State v. Tozzi, 84 N.C. App. 517, 521, 353 S.E.2d 250, 253 (1987) (internal citations omitted). Although defendant attempted to meet his burden by presenting evidence of his inability to comply with the conditions of his probation, "'[t]he findings of the judge, if supported by competent evidence, and his judgment based thereon are not reviewable on appeal, unless there is a manifest abuse of discretion.'" State v. Tennant, 141 N.C. App. 524, 526, 540 S.E.2d 807, 808 (2000) (quoting State v. Guffey, 253 N.C. 43, 45, 116 S.E.2d 148, 150 (1960)).
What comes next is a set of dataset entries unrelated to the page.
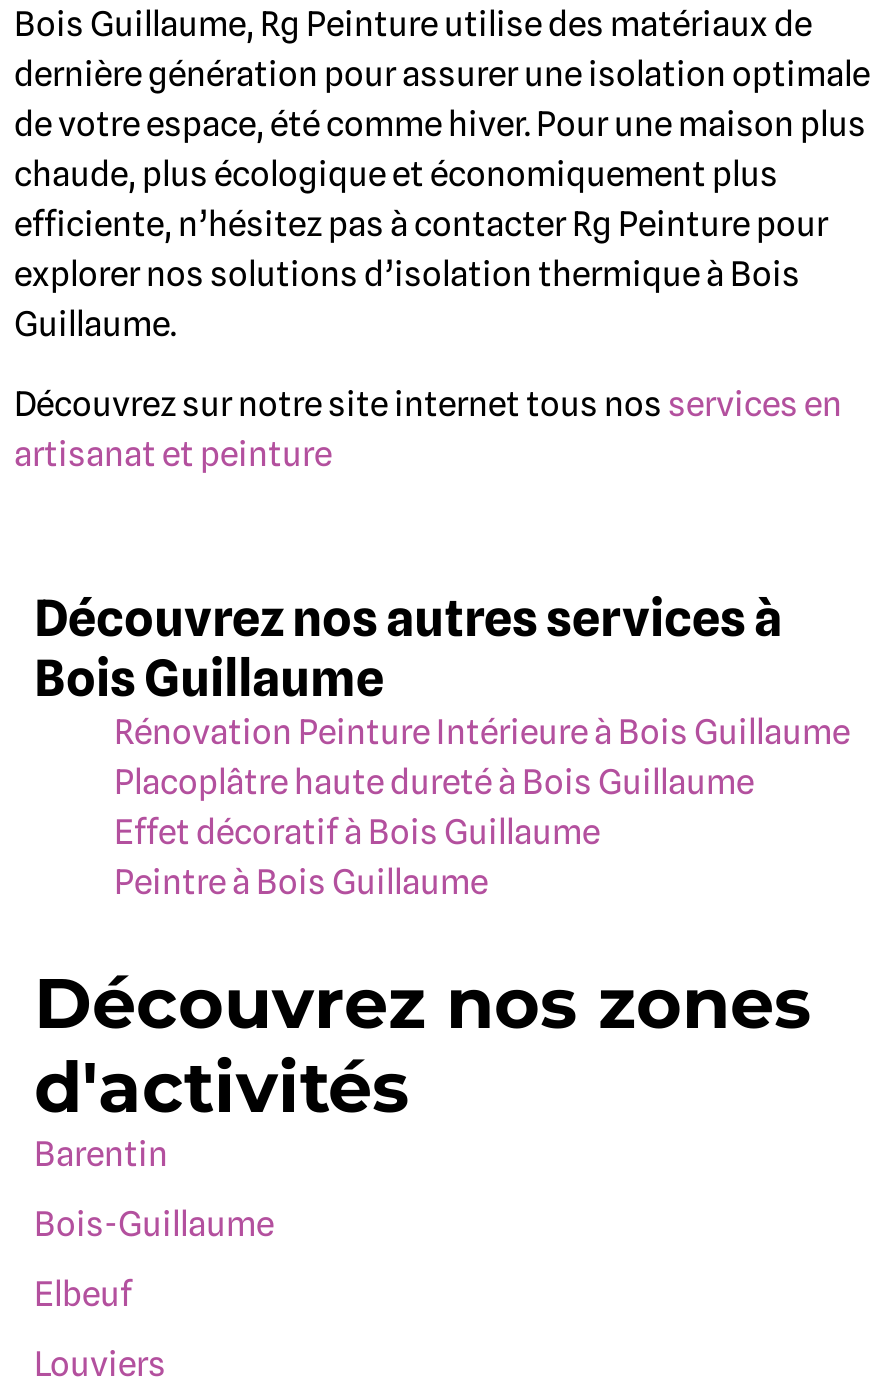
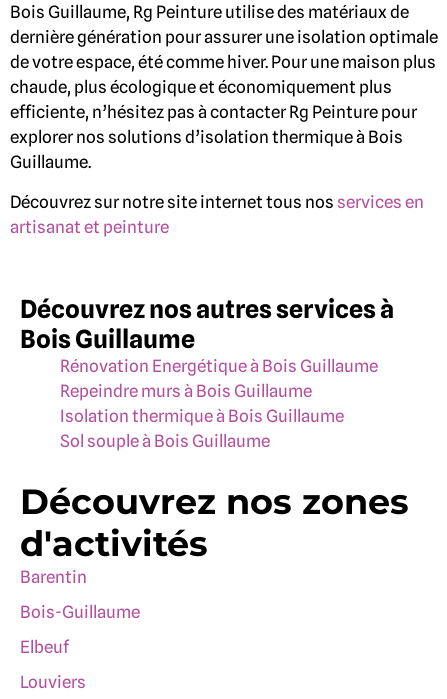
- Rénovation Peinture Intérieure à Bois Guillaume
- Placoplâtre haute dureté à Bois Guillaume
- Effet décoratif à Bois Guillaume
- Peintre à Bois Guillaume
+ Rénovation Energétique à Bois Guillaume
+ Repeindre murs à Bois Guillaume
+ Isolation thermique à Bois Guillaume
+ Sol souple à Bois Guillaume
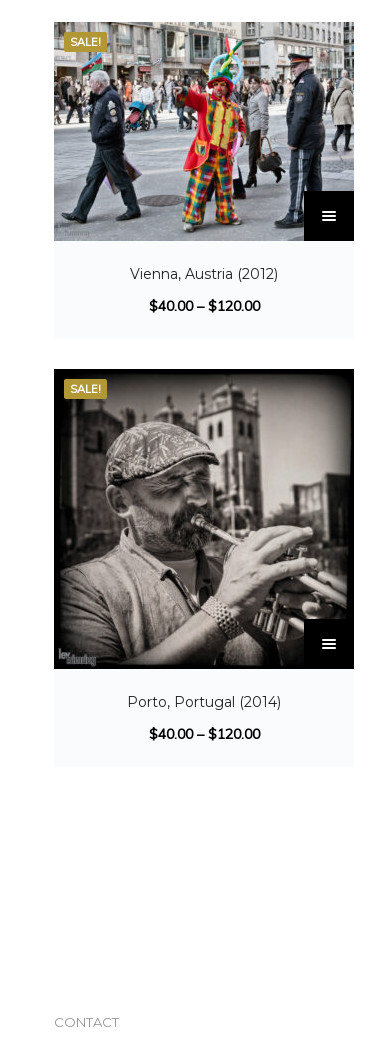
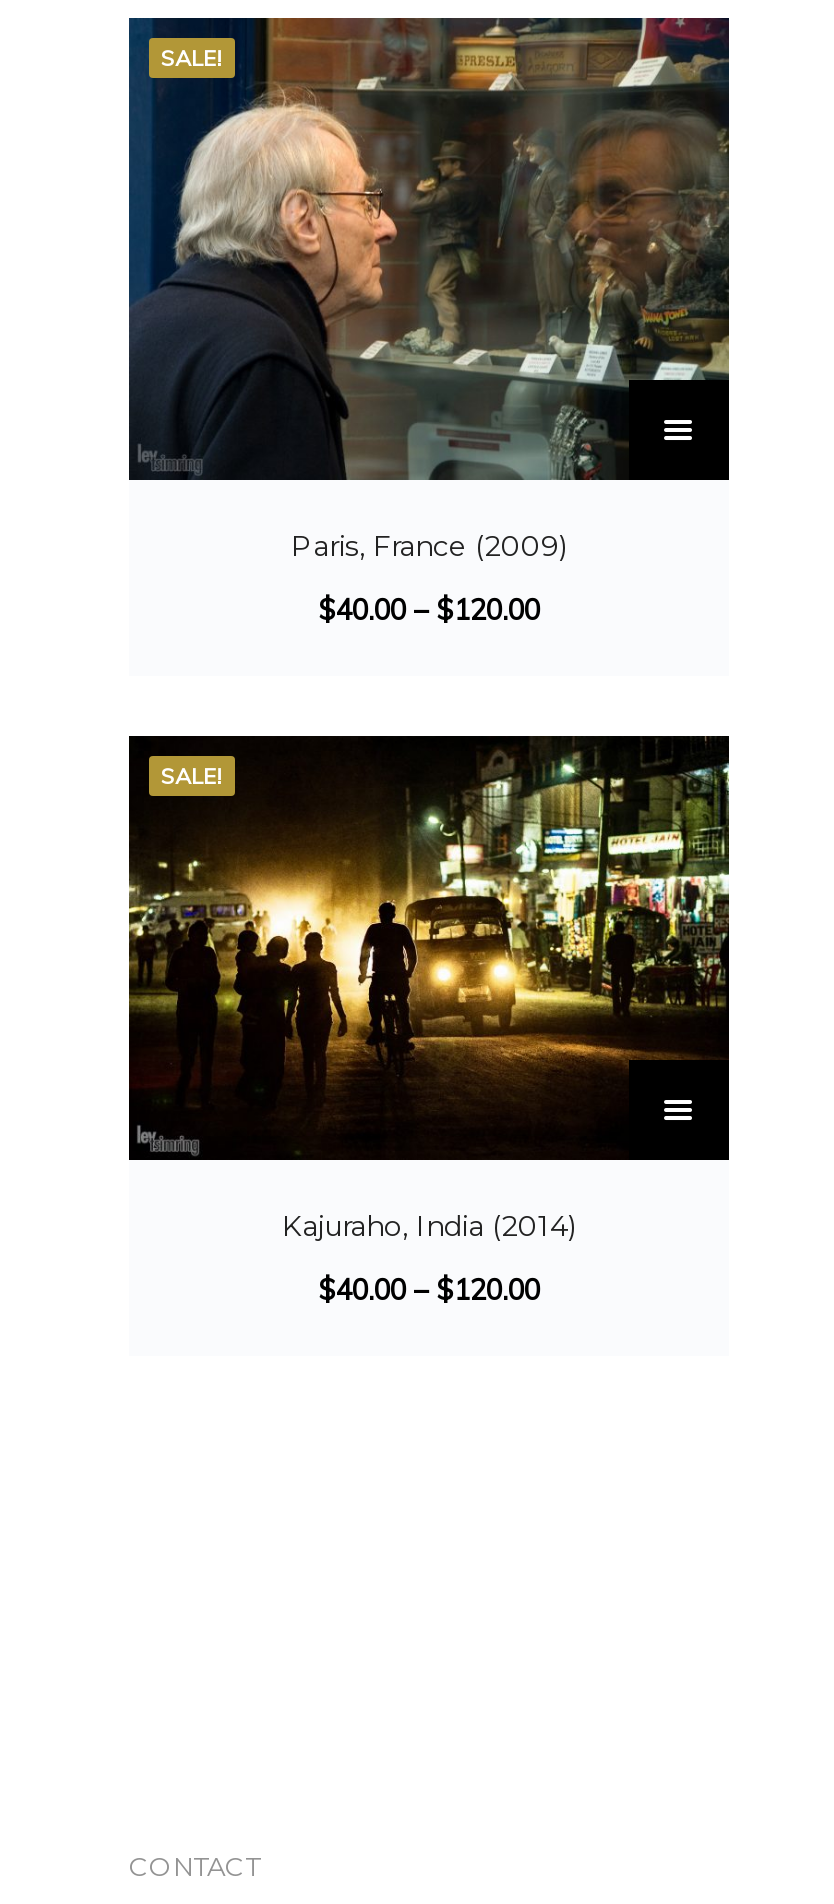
- [image]
- Vienna, Austria (2012)
+ [image]
+ Paris, France (2009)

- [image]
- Porto, Portugal (2014)
+ [image]
+ Kajuraho, India (2014)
    Defendant first argues that the trial court abused its discretion in finding that he willfully failed to attend his scheduled appointments. In his brief, he does not explain how he was unable to comply with this condition of his probation, but rather suggests that a failure to attend four of the required appointments cannot be "a sufficient basis, on its own, for activating the suspended sentence." Defendant cites no authority for this proposition. In fact, the contrary is well-established: "Any violation of a valid condition of probation is sufficient to revoke defendant's probation." Tozzi, 84 N.C. App. at 521, 353 S.E.2d at 253 (emphasis added). Accordingly, the trial court didnot abuse its discretion in finding that defendant willfully failed to attend some of his required meetings.
    Defendant next contends that the trial court abused its discretion in finding that he willfully failed to complete the domestic violence program when he was not aware until too late that anger management classes were not a substitute for the prescribed program. Defendant's argument mistakenly assumes that the burden was on the probation officer to remind defendant that a failure to complete the specifically-ordered domestic violence program could result in the revocation of his probation.
    In any event, there was ample evidence at the hearing that the probation officer did indeed remind defendant that he needed to complete the domestic violence program, that anger management classes were not a substitute, and that failure to comply would constitute a violation of his probation. Accordingly, the trial court did not abuse its discretion in finding that defendant willfully failed to enroll in and complete the court-ordered domestic violence program.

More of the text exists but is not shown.